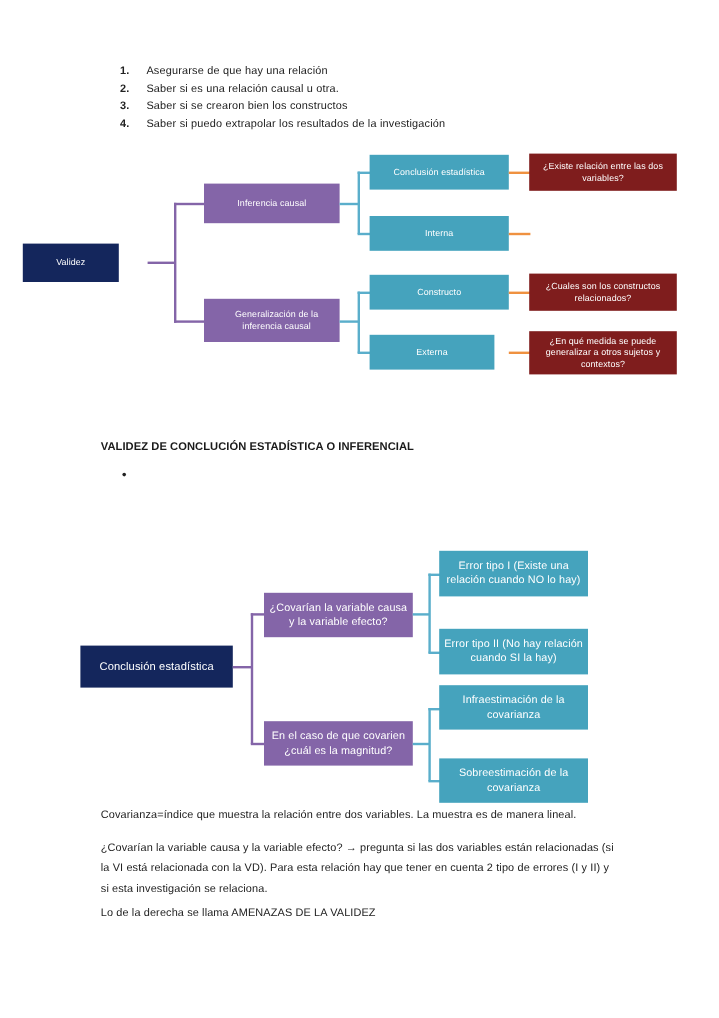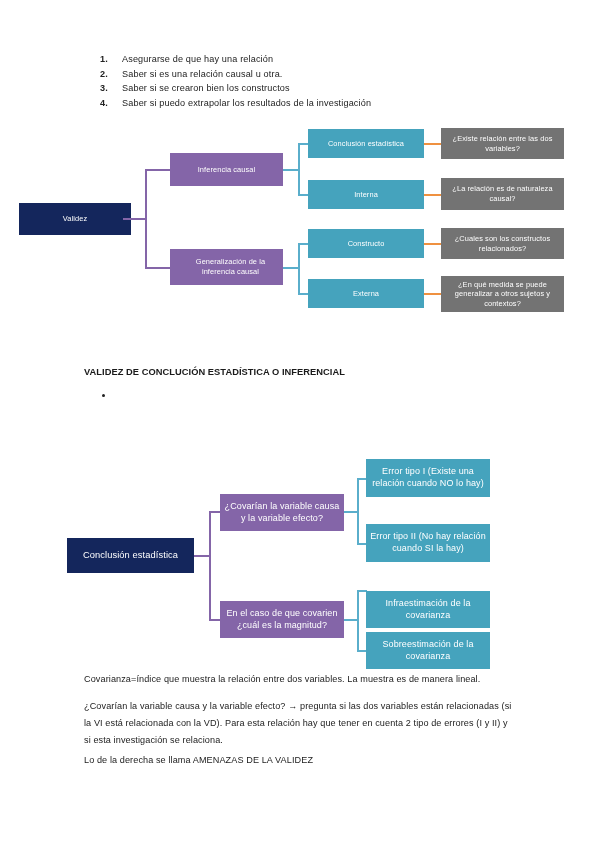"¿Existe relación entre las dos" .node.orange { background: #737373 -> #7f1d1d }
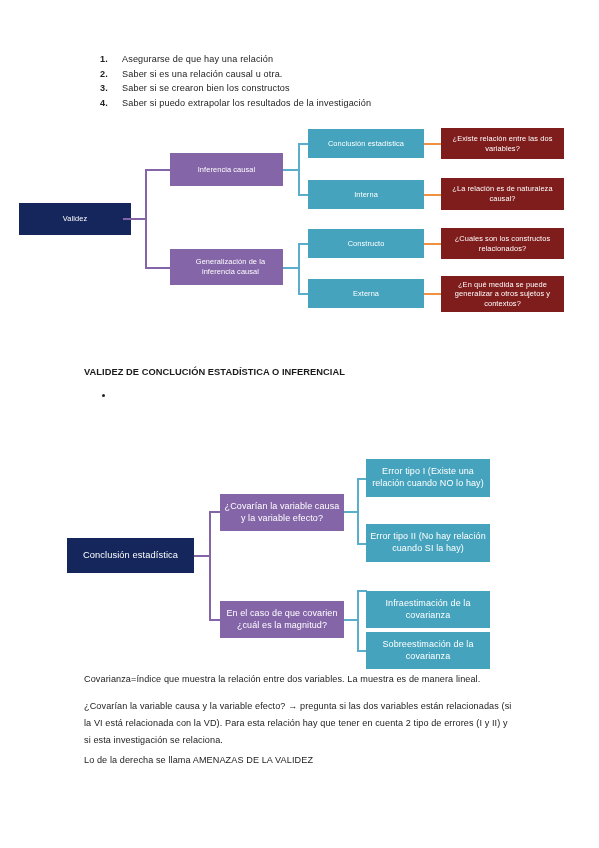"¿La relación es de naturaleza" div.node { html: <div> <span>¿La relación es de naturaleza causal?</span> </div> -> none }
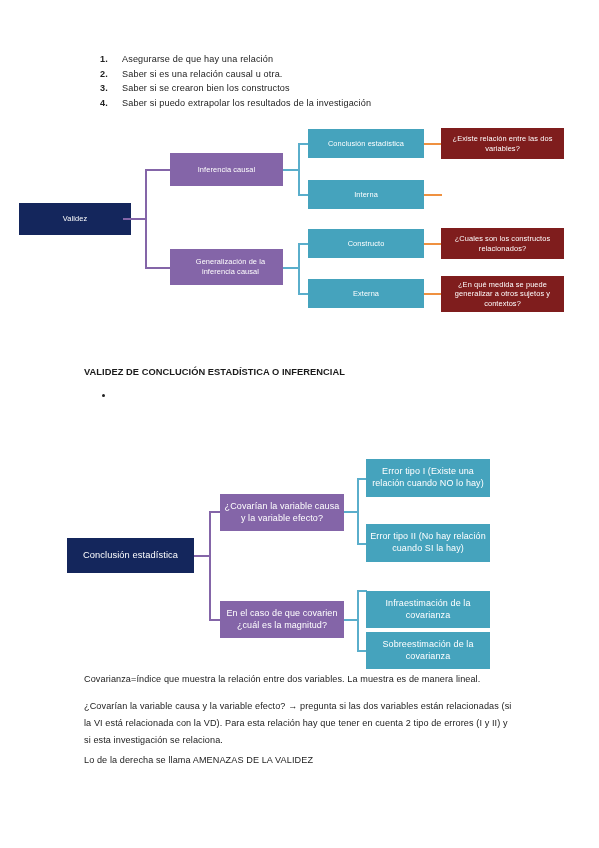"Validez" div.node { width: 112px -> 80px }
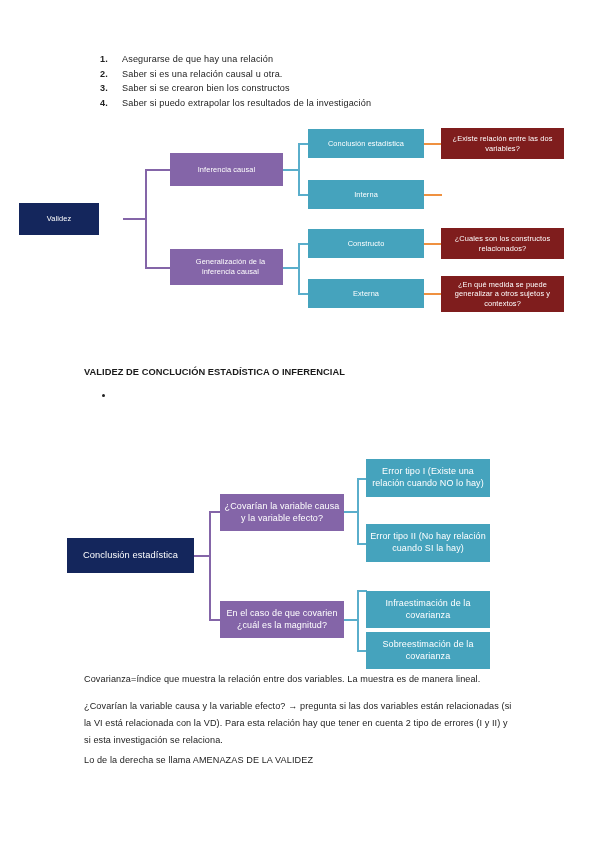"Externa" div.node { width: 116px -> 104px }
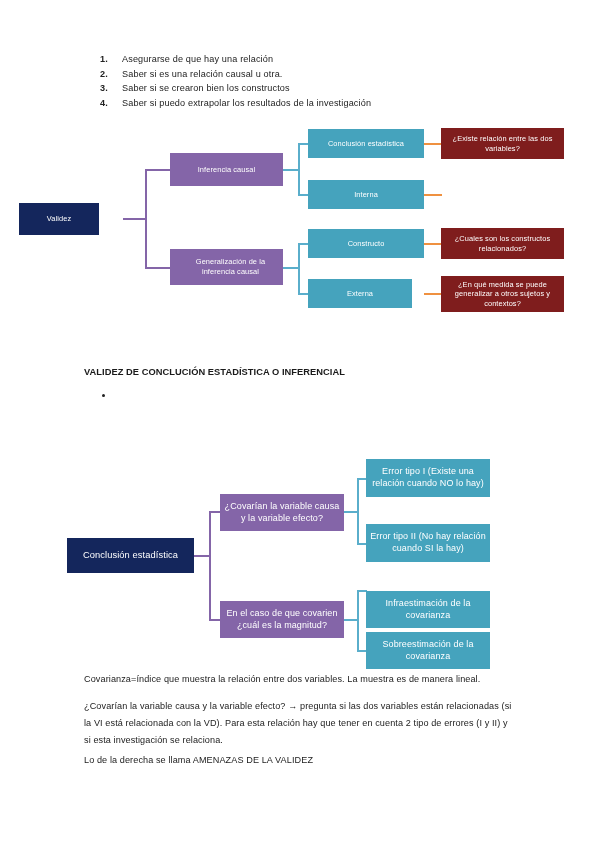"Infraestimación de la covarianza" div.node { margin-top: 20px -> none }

---*---

§ ACTIVITY: Each entry is to be transcribed verbatim, and any picture in it is to be skipped.

§ OUTPUT FOR THIS EXERCISE:
"¿Existe relación entre las dos" .node.orange { background: #737373 -> #7f1d1d }
"¿La relación es de naturaleza" div.node { html: <div> <span>¿La relación es de naturaleza causal?</span> </div> -> none }
"Validez" div.node { width: 112px -> 80px }
"Externa" div.node { width: 116px -> 104px }
"Infraestimación de la covarianza" div.node { margin-top: 20px -> none }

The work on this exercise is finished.